Destination : 98 , Destination secrète.


Le vase brisé


Depuis la disparition de sa femme, on ne le voyait que très rarement. Il restait cloîtré chez lui dans l'ombre et le silence. Le piano à queue était devenu muet, lui qui aimait vibrer sous l'impulsion de quatre mains. C'était bon alors de parader au centre du grand salon, sous la lumière du lustre de cristal. Il se trouvait maintenant dans l'angle sombre, à demi caché derrière les tentures pourpres de la fenêtre toujours close. Sur son couvercle, définitivement condamné, était posé un vase en albâtre à anse col-de-cygne noire comme la laque du bois. Une partition au papier jauni s'impatientait sur le pupitre. Le dernier morceau qu'ils avaient joué ensemble : "La mort du cygne."


Aujourd'hui, Julien est venu chercher son père.
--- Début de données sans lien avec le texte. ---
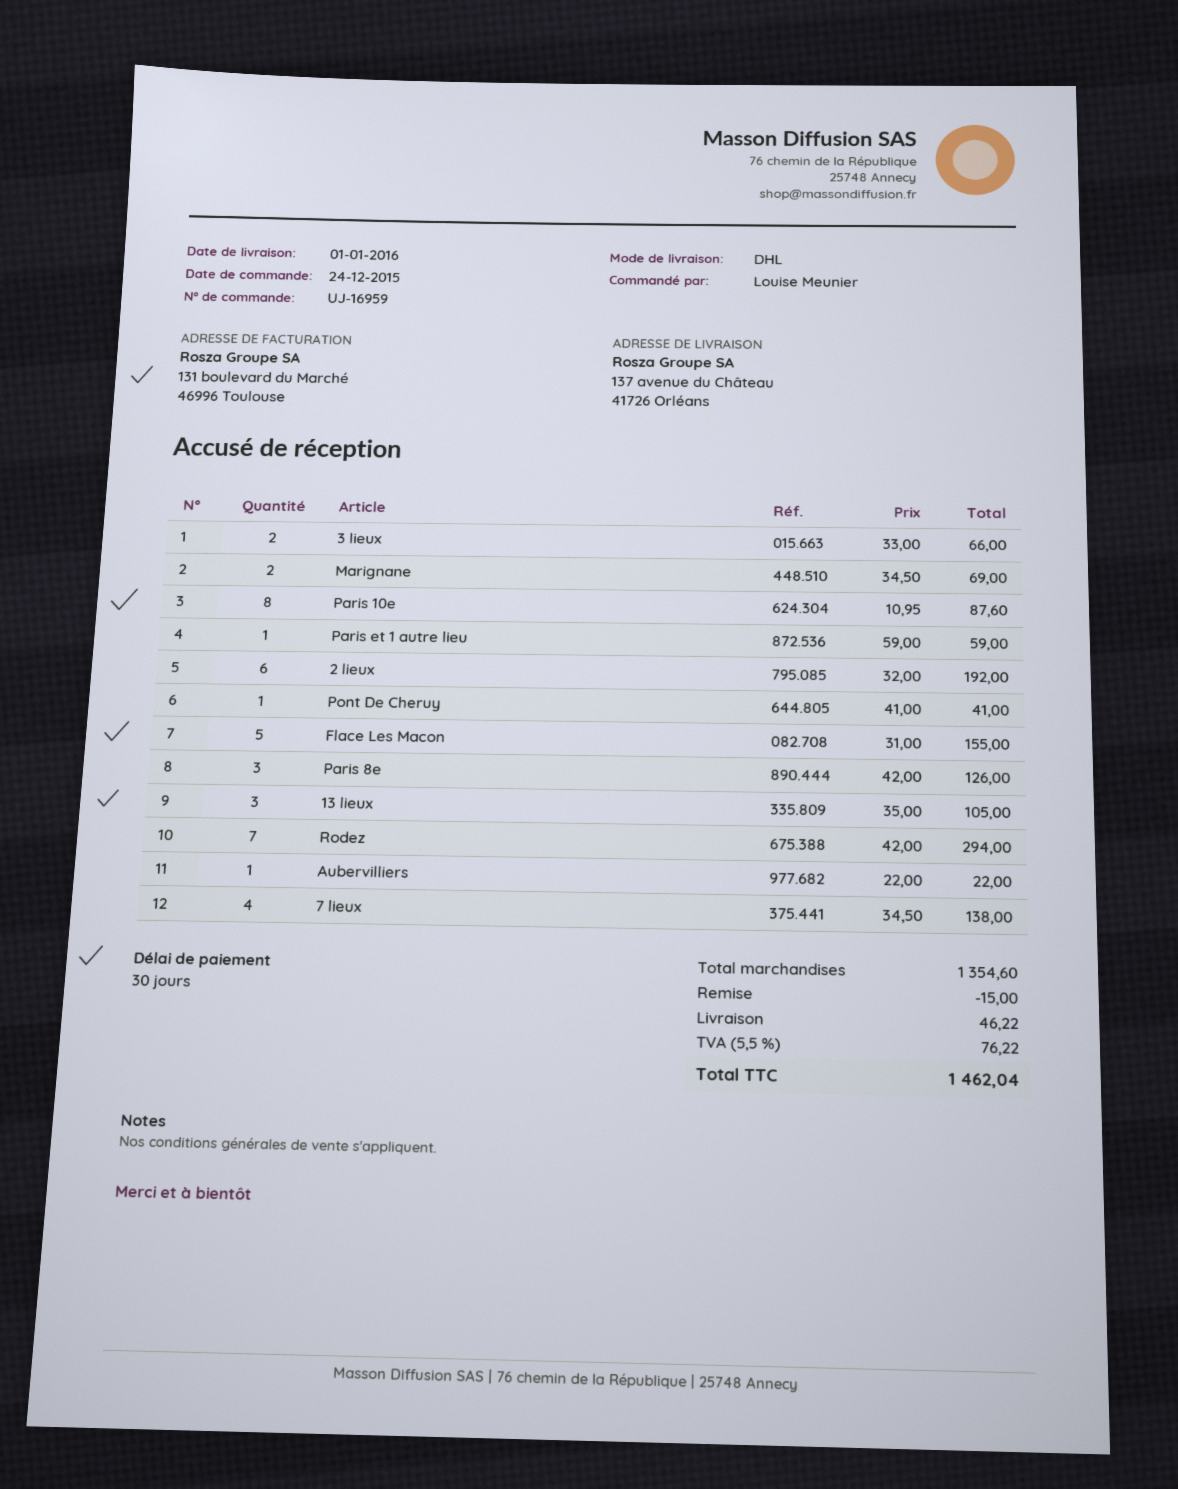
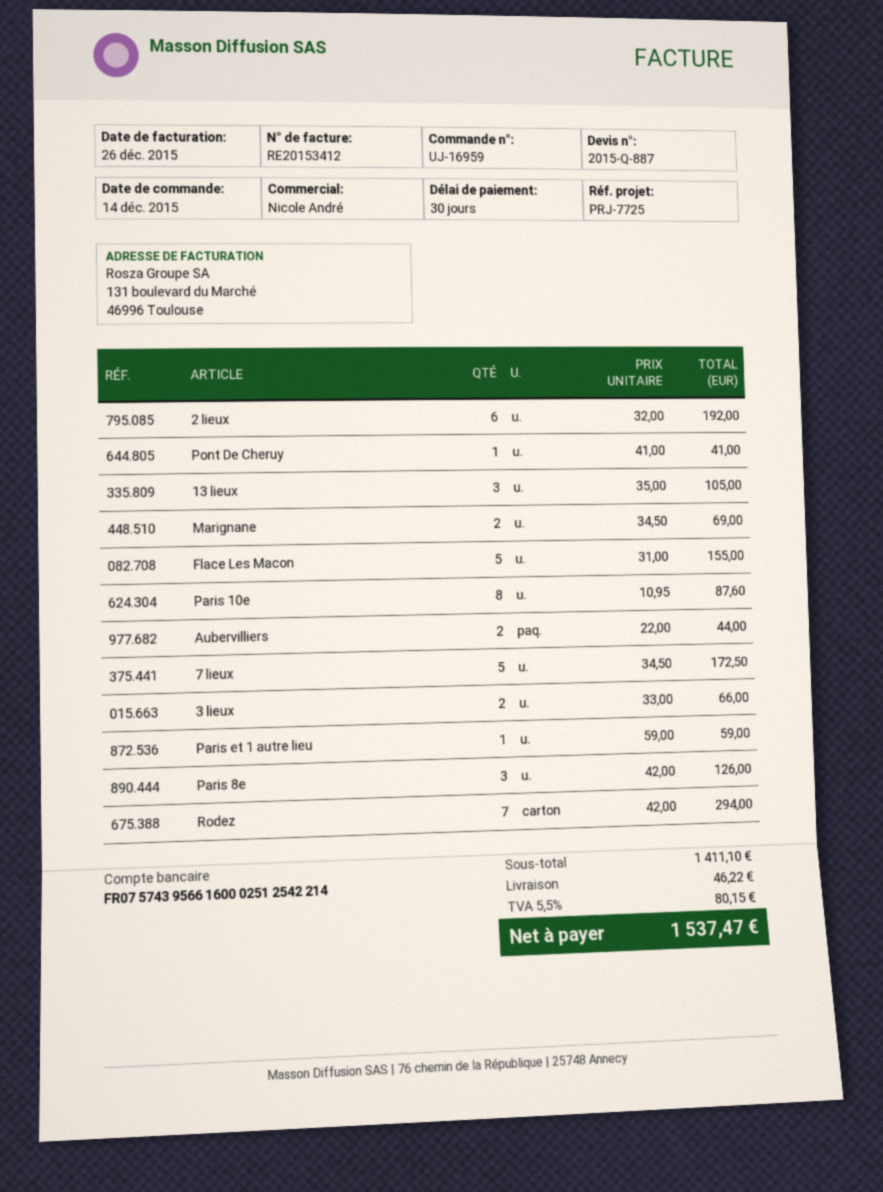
order date: 2015-12-24 -> 2015-12-14
Aubervilliers: 1 x 22.00 = 22.00 -> 2 x 22.00 = 44.00
7 lieux: 4 x 34.50 = 138.00 -> 5 x 34.50 = 172.50
subtotal: 1354.60 -> 1411.10
discount: 15.00 -> none
tax: 5.5% = 76.22 -> 5.5% = 80.15
total: 1462.04 -> 1537.47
Ils iraient marcher au bord du Rhône, traverseraient le parc de la Tête d'Or, prendraient une collation, dans un de ces petits salons de thé de la place des Terreaux. Julien se devait de redonner vie à son père. Allait-il accepter ou refuser comme les fois
précédentes ?

Douze mois étaient passés depuis la disparition de Jeanne. Il était temps de quitter le deuil, d'oser se montrer en public.


La promenade lui a coloré les joues, le gros millefeuille et le thé au jasmin semblent avoir dénouer des tensions. Il bavarde tranquillement. De temps à autre un sourire effleure ses lèvres.
Julien en profite pour proposer de renouveler cette sortie. Le père acquiesce et c'est au moment où il voulut payer qu'il s'aperçut de la disparition de son portefeuille.

- Oh ! Il aura dû glisser de ma poche quand je me suis penché au-dessus du bassin pour donner à manger aux cygnes noirs.

- Il y avait beaucoup d'argent dedans ? questionne Julien.

- Non, des souvenirs de ta mère, quelques photos dont celle que j'aimais beaucoup prise lors de son dernier concert.
"La mort du cygne" lui avait valu une ovation. Quand elle s'était levée pour saluer le public, on aurait dit un cygne dans sa robe de mousseline noire. Elle était légère et souple comme ce bel oiseau.


- Viens papa, rentrons. On ouvrira le piano, il a assez dormi, tu me joueras quelques notes de Saint-Saëns.


A partir de ce jour, le vieil homme se remit à jouer, un peu plus chaque jour. Les notes s'envolaient par la fenêtre entrouverte et habillaient le quartier d'une gaieté toute nouvelle.

Chaque jour, en début d'après midi, il allait nourrir les cygnes du parc.

Un beau jour, le vase disparut de dessus le piano. On le retrouva, brisé, au bord du bassin aux cygnes noirs.
Le jardinier qui épiait cet homme bizarre depuis plusieurs jours, rapporta la scène en même temps que les débris d'albâtre ainsi que l'anse col-de-cygne miraculeusement restée intacte.

Tout le monde se demandait ce qui avait pu le pousser à agir de la sorte. Seul son fils le savait.